There are only 5 interfaces for lru cache: new, set, get, delete, and flush_all. Only the get interface is related to the above problem. Let us first understand how this interface is used:

resty -e 'local lrucache = require "resty.lrucache"
local cache, err =
cache:set("dog", 32, 0.01)
local data, stale_data = cache:get("dog")

You can see that in the lru cache, the second return value of the get interface is directly stale_data, instead of being divided into two different APIs, get and get_stale, like shared dict. Such interface encapsulation is more friendly to using expired data.

We generally recommend using version numbers to distinguish different data in actual projects. This way, its version number will also change after the data changes. For example, a modified index in etcd can be used as a version number to mark whether the data has changed. With the concept of the version number, we can make a simple secondary encapsulation of the lru cache. For example, look at the following pseudo-code, taken from lrucache

local function (key, version, create_obj_fun, ...)
    local obj, stale_obj = lru_obj:get(key)
    -- If the data has not expired and the version has not changed, return the cached data directly
    if obj and obj._cache_ver == version then
        return obj

    -- If the data has expired, but can still be obtained, and the version has not changed, directly return the expired data in the cache
    if stale_obj and stale_obj._cache_ver == version then
        lru_obj:set(key, obj, item_ttl)
        return stale_obj

    -- If no expired data is found, or the version number has changed, get the data from the data source
    local obj, err = create_obj_fun(...)
    obj._cache_ver = version
    lru_obj:set(key, obj, item_ttl)
    return obj, err

From this code, you can see that by introducing the concept of the version number, we fully use expired data to reduce the pressure on the data source and achieve optimal performance when the version number does not change.
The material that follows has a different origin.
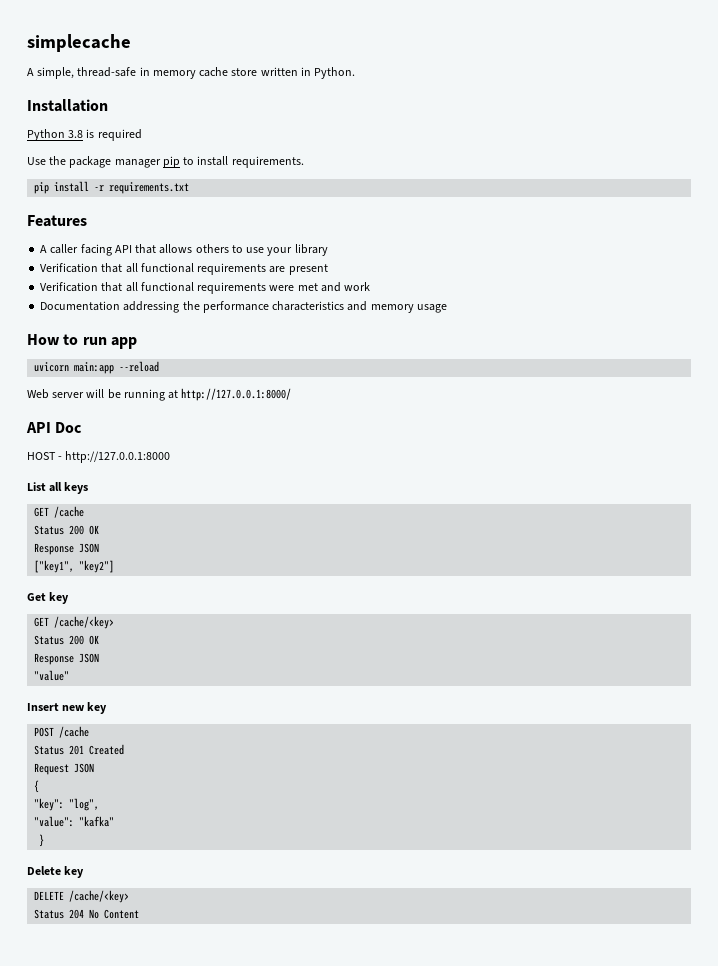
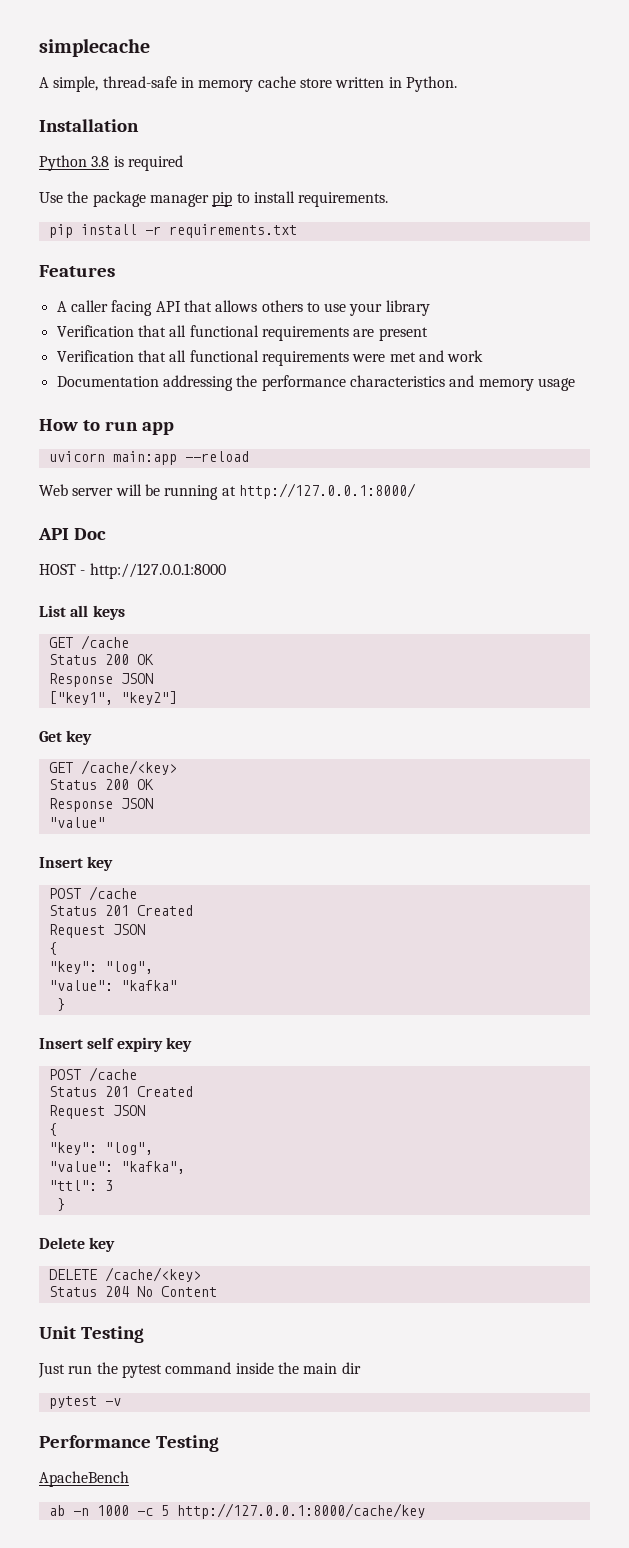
[62,705,86,711] new -> (83, 862) none
(45, 840) none -> [39,1037,192,1052] [48,1067,137,1082] [48,1086,193,1097] [48,1105,145,1119] [48,1123,57,1136] [48,1142,153,1155] [48,1161,185,1174] [48,1180,113,1191] [56,1198,65,1211] // Insert self expiry key // POST /cache // Status 201 Created // Request JSON // { // "key": "log", // "value": "kafka", // "ttl": 3 // }
(140, 914) none -> [39,1326,144,1343] [38,1362,361,1378] [48,1396,121,1409] [39,1435,219,1452] [39,1471,129,1487] [48,1503,425,1519] // Unit Testing // Just run the pytest command inside the main dir // pytest -v // Performance Testing // ApacheBench // ab -n 1000 -c 5 http://127.0.0.1:8000/cache/key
In addition, in the above solution, there is a potential big optimization in that we separate the key and the version number and use the version number as an attribute of the value.

We know that the more conventional approach is to write the version number into the key. For example, the value of the key is key_1234. This practice is very common, but in the OpenResty environment, this is a waste. Why do you say that?

Give an example, and you will understand. If the version number changes every minute, then key_1234 will become key_1235 after one minute, and 60 different keys and 60 values ​​will be regenerated in one hour. This also means Lua GC needs to recycle the Lua objects behind 59 key-value pairs. Object creation and GC will consume more resources if you update more frequently.

Of course, these consumptions can also be avoided simply by moving the version number from the key to the value. No matter how frequently a key is updated, only two fixed Lua objects exist. It can be seen that such optimization techniques are very ingenious. However, behind the simple and ingenious techniques, you need to understand OpenResty's API and caching mechanism deeply.


Although the documentation of OpenResty is relatively detailed, you need to experience and comprehend how to combine it with the business to produce the greatest optimization effect. In many cases, there are only one or two sentences in the document, such as stale data, but it will have a huge performance difference.